Mercedes driver Lewis Hamilton claimed the lead after the first corner but when Verstappen made his second stop, he elected to stay out on a one-stop medium-hard strategy: the tactics used by the majority of the field. The only other two-stopper was Ferrari’s Charles Leclerc, classified 16th.
The majority of the drivers, including of course the entire top 10 on the grid, chose to start on the medium tyre. Both Aston Martin drivers as well as both Alfa Romeo drivers, plus Alpine’s Esteban Ocon and Haas driver Nikita Mazepin were the only drivers to start on the hard tyre, with nobody using the soft during the race.
With the top eight finishers all having started on the medium tyre, Aston Martin’s Sebastian Vettel was the highest placed driver to run an alternative starting strategy.
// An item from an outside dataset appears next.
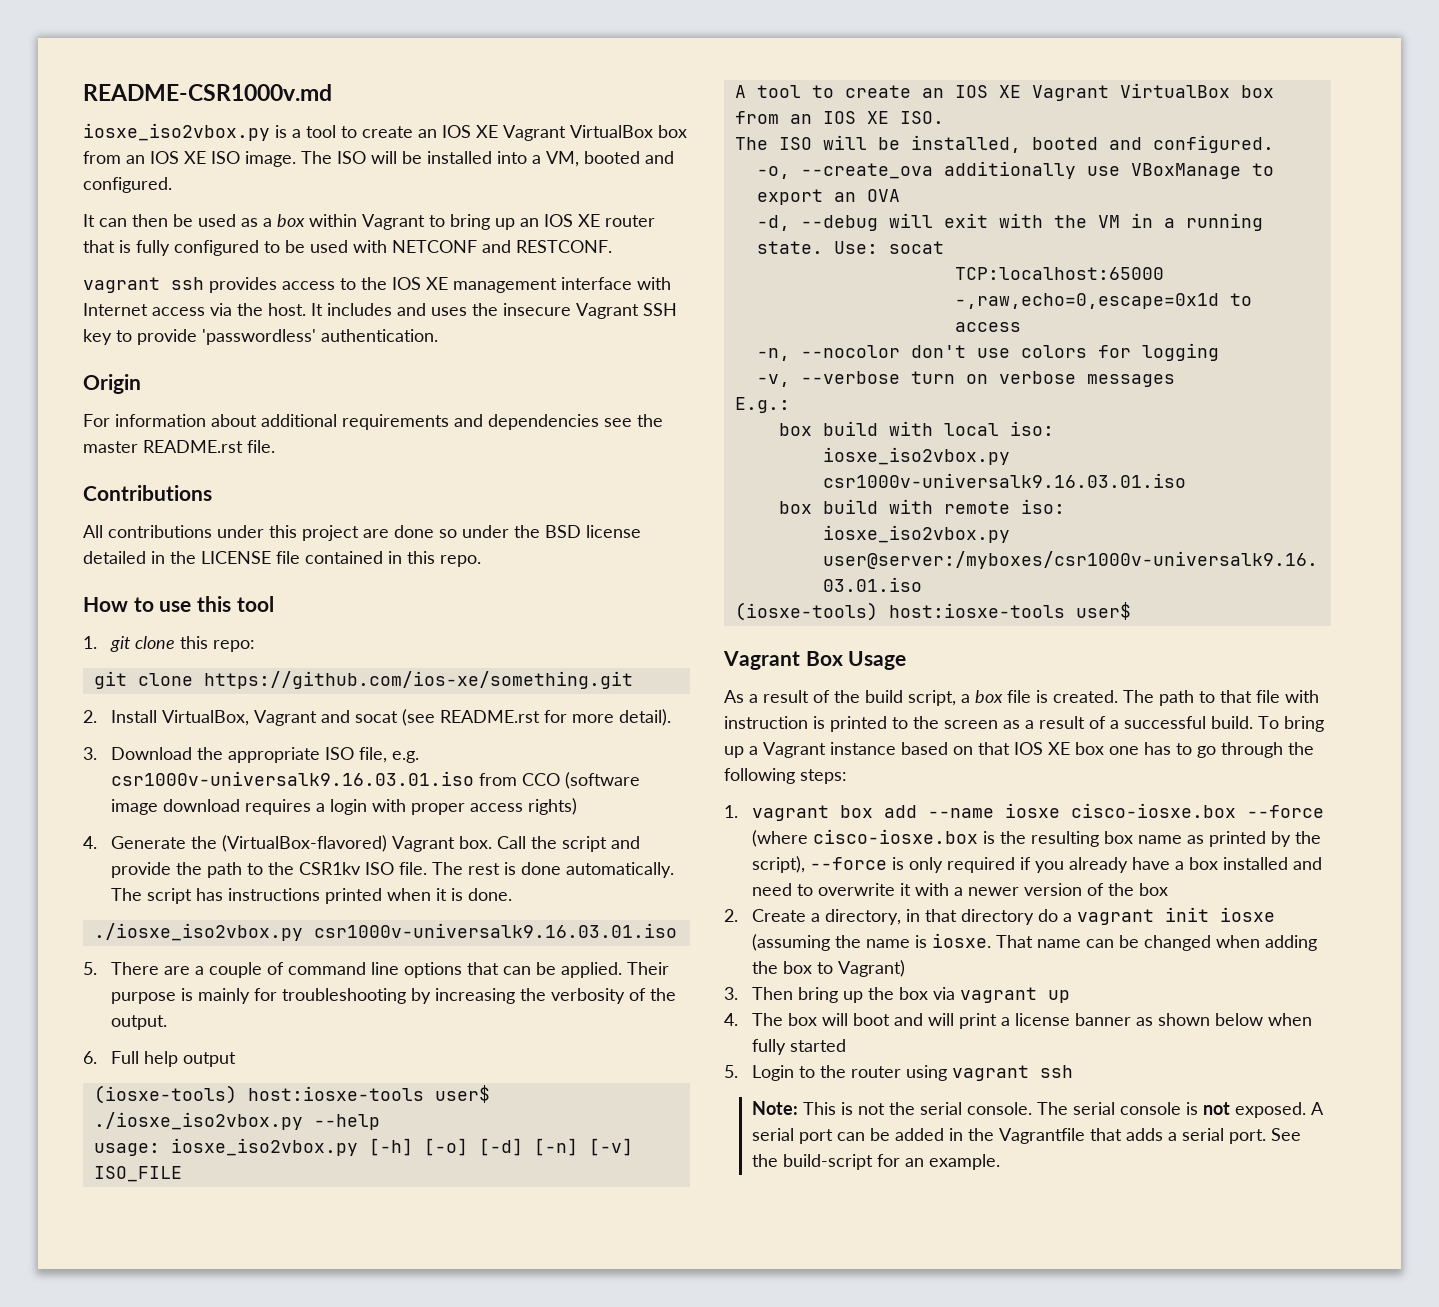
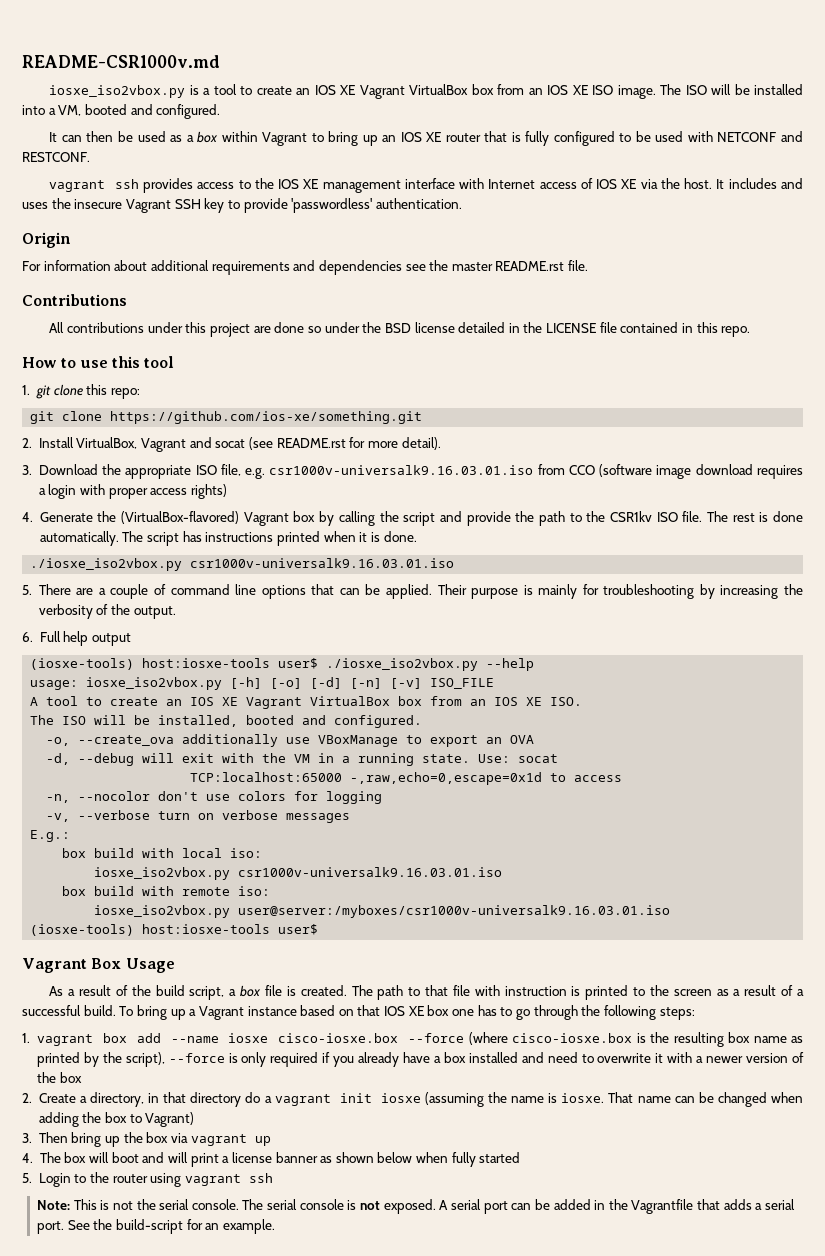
(205, 311) none -> [580,178,637,189] of IOS XE
[458,836,526,849] box. Call -> [293,511,375,526] box by calling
He ran a 37-lap stint opening stint on the hard tyre, before switching to the medium and eventually finishing ninth ahead of his team mate, on the same run plan.
Pirelli's Head of F1 and Car Racing Mario Isola confirmed that the rain on Sunday morning contributed to the change of conditions, leaving the teams and drivers master a different set of conditions than expected after Friday.
“This race turned into an intense and exciting strategic battle, with a number of unknown factors such as cooler track temperatures, rain this morning that reset the track, and wind that continued to catch a few drivers out, all playing a part. These aspects contributed as well to increased front-left graining, which was key today.
"As a result, although a one-stopper was expected, there was also possibility of a two-stopper, which Red Bull and Max Verstappen went for decisively. The margins were very finely balanced, as everyone could see, between a two-stopper and a one-stopper, and it took a lot of commitment to make either strategy work. Congratulations to Max Verstappen and Red Bull for a strategic masterclass today, which kept everyone guessing right up to the final lap," Isola concluded.